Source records
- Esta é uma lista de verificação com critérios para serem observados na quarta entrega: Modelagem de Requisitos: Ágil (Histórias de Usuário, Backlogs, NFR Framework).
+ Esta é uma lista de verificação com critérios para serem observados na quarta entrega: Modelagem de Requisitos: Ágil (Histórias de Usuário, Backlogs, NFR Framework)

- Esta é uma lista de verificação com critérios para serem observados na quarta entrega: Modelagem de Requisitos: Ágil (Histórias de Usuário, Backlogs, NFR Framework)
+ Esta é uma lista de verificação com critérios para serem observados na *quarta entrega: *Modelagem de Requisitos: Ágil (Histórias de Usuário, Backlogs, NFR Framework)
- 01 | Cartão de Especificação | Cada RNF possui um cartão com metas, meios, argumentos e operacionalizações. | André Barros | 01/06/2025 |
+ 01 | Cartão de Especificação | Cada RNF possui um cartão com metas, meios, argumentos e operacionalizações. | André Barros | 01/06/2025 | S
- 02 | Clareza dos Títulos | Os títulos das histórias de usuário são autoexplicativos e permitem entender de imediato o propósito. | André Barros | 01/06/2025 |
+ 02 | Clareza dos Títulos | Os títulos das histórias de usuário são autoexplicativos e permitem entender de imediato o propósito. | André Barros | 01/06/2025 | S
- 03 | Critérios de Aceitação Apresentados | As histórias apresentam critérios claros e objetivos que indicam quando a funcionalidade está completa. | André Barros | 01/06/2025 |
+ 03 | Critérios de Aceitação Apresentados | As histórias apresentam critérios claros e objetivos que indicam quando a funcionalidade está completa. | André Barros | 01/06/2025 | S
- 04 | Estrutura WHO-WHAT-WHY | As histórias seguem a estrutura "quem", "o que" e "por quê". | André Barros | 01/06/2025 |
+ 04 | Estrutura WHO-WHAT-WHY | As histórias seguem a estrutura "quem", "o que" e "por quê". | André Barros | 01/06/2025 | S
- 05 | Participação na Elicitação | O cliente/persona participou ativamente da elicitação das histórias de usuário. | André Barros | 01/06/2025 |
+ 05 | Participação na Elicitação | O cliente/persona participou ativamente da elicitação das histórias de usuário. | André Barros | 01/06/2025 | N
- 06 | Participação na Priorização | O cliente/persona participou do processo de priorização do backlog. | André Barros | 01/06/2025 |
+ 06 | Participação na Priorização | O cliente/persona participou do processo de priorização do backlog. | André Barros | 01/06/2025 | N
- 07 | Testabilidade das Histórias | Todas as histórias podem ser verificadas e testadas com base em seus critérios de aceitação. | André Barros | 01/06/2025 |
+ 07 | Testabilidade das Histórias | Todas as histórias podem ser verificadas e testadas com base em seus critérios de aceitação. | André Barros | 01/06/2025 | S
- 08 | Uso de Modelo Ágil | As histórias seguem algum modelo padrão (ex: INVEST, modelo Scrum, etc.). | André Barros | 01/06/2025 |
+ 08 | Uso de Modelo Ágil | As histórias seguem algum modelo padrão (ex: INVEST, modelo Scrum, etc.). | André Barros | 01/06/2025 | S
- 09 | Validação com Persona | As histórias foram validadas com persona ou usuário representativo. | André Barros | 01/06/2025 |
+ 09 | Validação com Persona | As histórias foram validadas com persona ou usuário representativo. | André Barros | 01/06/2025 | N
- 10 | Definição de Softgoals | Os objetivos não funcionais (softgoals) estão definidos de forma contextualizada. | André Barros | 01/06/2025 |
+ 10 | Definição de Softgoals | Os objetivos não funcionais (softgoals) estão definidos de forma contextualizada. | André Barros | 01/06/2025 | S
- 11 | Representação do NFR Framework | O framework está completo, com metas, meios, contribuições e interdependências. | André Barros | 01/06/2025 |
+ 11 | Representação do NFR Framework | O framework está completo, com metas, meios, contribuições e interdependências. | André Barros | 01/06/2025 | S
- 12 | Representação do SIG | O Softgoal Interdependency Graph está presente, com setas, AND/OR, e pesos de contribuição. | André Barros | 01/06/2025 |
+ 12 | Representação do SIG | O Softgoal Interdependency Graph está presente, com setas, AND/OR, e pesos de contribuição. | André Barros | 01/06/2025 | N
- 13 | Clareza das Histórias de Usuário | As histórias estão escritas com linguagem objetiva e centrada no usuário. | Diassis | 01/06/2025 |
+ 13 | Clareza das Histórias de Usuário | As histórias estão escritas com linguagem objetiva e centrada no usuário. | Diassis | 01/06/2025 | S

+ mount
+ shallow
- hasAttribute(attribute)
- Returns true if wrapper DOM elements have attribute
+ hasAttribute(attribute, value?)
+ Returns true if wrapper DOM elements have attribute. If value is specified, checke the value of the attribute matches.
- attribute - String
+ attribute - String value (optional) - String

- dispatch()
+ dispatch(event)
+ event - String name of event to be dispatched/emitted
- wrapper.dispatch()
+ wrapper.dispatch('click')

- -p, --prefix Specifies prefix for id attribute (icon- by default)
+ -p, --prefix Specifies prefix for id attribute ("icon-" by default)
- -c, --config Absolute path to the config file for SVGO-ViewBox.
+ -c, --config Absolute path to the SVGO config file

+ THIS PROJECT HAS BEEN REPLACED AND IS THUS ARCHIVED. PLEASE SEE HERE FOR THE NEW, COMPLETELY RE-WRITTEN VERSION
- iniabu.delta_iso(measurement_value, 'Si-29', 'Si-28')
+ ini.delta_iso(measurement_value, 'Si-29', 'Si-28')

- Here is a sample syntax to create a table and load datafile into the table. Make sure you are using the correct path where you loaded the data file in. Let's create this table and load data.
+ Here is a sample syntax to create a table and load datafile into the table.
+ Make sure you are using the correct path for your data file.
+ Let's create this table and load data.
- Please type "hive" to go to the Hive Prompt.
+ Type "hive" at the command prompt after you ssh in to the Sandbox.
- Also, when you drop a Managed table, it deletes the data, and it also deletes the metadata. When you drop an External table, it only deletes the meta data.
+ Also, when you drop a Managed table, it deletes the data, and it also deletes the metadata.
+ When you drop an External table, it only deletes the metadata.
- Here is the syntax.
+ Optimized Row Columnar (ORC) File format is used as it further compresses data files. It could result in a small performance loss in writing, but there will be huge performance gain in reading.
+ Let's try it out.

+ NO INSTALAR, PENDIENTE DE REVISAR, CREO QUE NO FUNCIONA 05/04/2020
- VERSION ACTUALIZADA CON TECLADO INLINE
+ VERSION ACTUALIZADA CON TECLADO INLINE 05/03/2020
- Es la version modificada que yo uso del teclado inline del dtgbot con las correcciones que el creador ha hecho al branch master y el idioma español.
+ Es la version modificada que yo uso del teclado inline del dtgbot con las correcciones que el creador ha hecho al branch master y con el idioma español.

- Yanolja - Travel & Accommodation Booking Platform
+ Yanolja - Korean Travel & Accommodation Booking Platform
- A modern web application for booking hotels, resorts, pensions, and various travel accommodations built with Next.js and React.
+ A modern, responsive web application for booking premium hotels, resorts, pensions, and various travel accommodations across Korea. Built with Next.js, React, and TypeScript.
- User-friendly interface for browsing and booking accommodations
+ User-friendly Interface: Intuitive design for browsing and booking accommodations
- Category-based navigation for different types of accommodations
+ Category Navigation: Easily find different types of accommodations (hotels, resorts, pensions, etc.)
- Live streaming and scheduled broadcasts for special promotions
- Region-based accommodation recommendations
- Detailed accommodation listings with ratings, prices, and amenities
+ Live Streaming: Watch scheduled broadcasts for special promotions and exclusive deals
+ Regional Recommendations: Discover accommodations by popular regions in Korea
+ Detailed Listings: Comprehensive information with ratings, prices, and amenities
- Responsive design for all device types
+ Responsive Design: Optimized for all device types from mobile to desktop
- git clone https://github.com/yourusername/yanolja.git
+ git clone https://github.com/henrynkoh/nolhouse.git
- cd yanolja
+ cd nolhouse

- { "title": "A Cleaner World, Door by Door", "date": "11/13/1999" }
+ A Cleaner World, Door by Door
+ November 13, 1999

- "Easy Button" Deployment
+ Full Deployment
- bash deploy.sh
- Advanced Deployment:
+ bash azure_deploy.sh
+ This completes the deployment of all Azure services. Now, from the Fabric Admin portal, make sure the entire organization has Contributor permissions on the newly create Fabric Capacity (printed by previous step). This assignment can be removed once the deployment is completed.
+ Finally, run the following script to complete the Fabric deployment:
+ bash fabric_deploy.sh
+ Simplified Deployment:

Work to complete:
From the start of the data to the line that holds "- 02 | Clareza", retype each line exactly, with both ends included.

Your solution:
- Esta é uma lista de verificação com critérios para serem observados na quarta entrega: Modelagem de Requisitos: Ágil (Histórias de Usuário, Backlogs, NFR Framework).
+ Esta é uma lista de verificação com critérios para serem observados na quarta entrega: Modelagem de Requisitos: Ágil (Histórias de Usuário, Backlogs, NFR Framework)

- Esta é uma lista de verificação com critérios para serem observados na quarta entrega: Modelagem de Requisitos: Ágil (Histórias de Usuário, Backlogs, NFR Framework)
+ Esta é uma lista de verificação com critérios para serem observados na *quarta entrega: *Modelagem de Requisitos: Ágil (Histórias de Usuário, Backlogs, NFR Framework)
- 01 | Cartão de Especificação | Cada RNF possui um cartão com metas, meios, argumentos e operacionalizações. | André Barros | 01/06/2025 |
+ 01 | Cartão de Especificação | Cada RNF possui um cartão com metas, meios, argumentos e operacionalizações. | André Barros | 01/06/2025 | S
- 02 | Clareza dos Títulos | Os títulos das histórias de usuário são autoexplicativos e permitem entender de imediato o propósito. | André Barros | 01/06/2025 |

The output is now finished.